Coluna de Reudesman Lopes

As derradeiras brumas da fria noite de São João se dissipam no ar, tangidas pelos incandescentes raios de um sol que desponta entre amadurecidas folhas de jucás e aroeiras, que se despedem da fartura de chuvas. As escassas ramagens da frondosa cajazeira escondem afoitos galos de campina que, maviosos, anunciam o novo dia enquanto ao longe mugidos de vacas reclamam ordenha. No terreiro uma tênue fumaça escorre sorrateira, entre o cangaço de uma dormida fogueira, enquanto, em ritmo descontínuo, os últimos estampidos de fogos ecoam em lugares indefinidos.

Um gole de café desperta para o dia. No alpendre, vozes anunciam afetos e gentilezas de vizinhos e amigos que se agregam para uns dedos de prosa. Um taco de bolo de milho partilha humanidade e anima a conversa que, acompanhada por um saudoso forró gonzageano, traz como mote causos e estórias de um tempo que se perdeu e se encantou em passados e ontens. Estórias que, com sabor de infância e luz de lamparina, falam de almas penadas e de suas infinitas peregrinações à procura da remissão dos escabrosos pecados que, em vida, lhes renderam a errância. Estórias de aparições em sombra de oiticicas e beiras de rios, de lobisomens e outras entidades que, em formatos vários, vão ganhando personalidade e desenho ao sabor de cada narrativa e de cada autoria.

A fertilidade das prosas e conversas se estica em múltiplas fiadas que se entrelaçam e se desencadeiam. Afinal, uma estória puxa outra e um causo nunca acontece com exclusividade, sempre têm antecedentes e filiais. Assim, o tempo segue como se andasse ao contrário, na direção do ontem. E novos malassombros surgem em corpos, ou melhor, almas de desconhecidos que vagueiam por estes sertões na cata da diligente ação de algum vivente que lhe alivie, com orações e rezas, o padecer.
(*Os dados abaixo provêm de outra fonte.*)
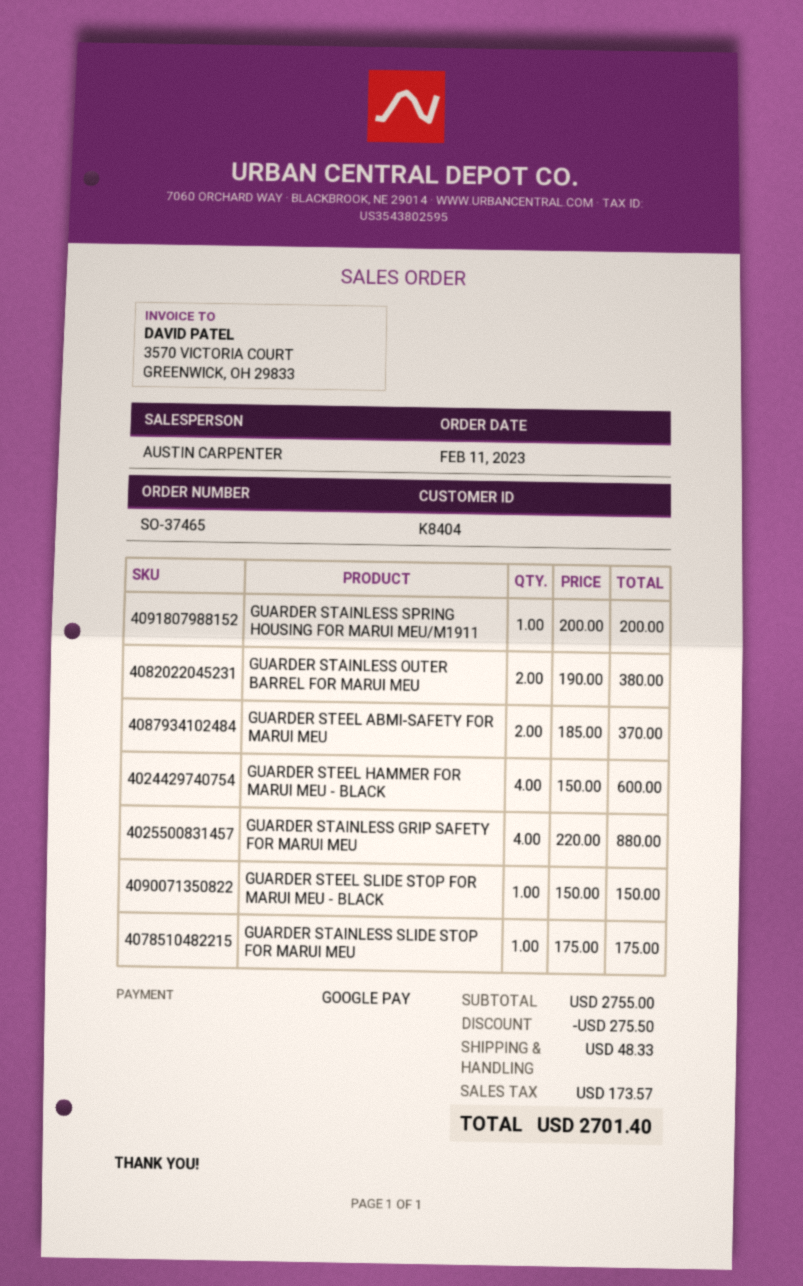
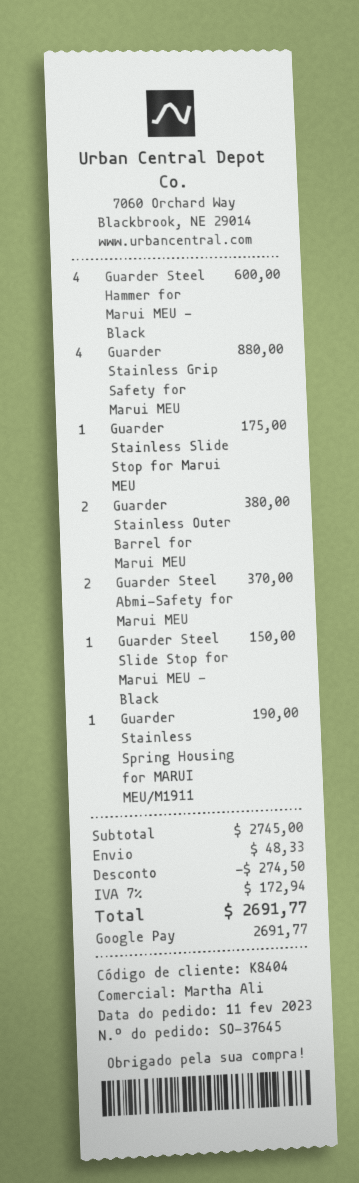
order number: SO-37465 -> SO-37645
sales rep: AUSTIN CARPENTER -> Martha Ali
GUARDER STAINLESS SPRING HOUSING FOR MARUI MEU/M1911: 1 for 200.00 -> 1 for 190.00
subtotal: 2755.00 -> 2745.00
discount: 275.50 -> 274.50
tax: 173.57 -> 172.94
total: 2701.40 -> 2691.77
Estórias recorrentemente entrecortadas com a assertiva: hoje ninguém mais acredita.

E como acreditar se a modernidade se enfronha nas estórias quando alguém mais afoito, de celular em punho, afugenta para dimensões passadas o que se fazia presente em aparições, botijas, tochas de fogo azuladas que vagueiam a ermo em noites de breus e ausências de luas. E o clima de amizade se desfaz e cada um se recolhe a solidão de suas sociabilidades virtuais, como a dar vida a profecia do sociólogo alemão Max Weber, que preconizava a modernidade e sua racionalidade como a raiz do “desencantamento do mundo”.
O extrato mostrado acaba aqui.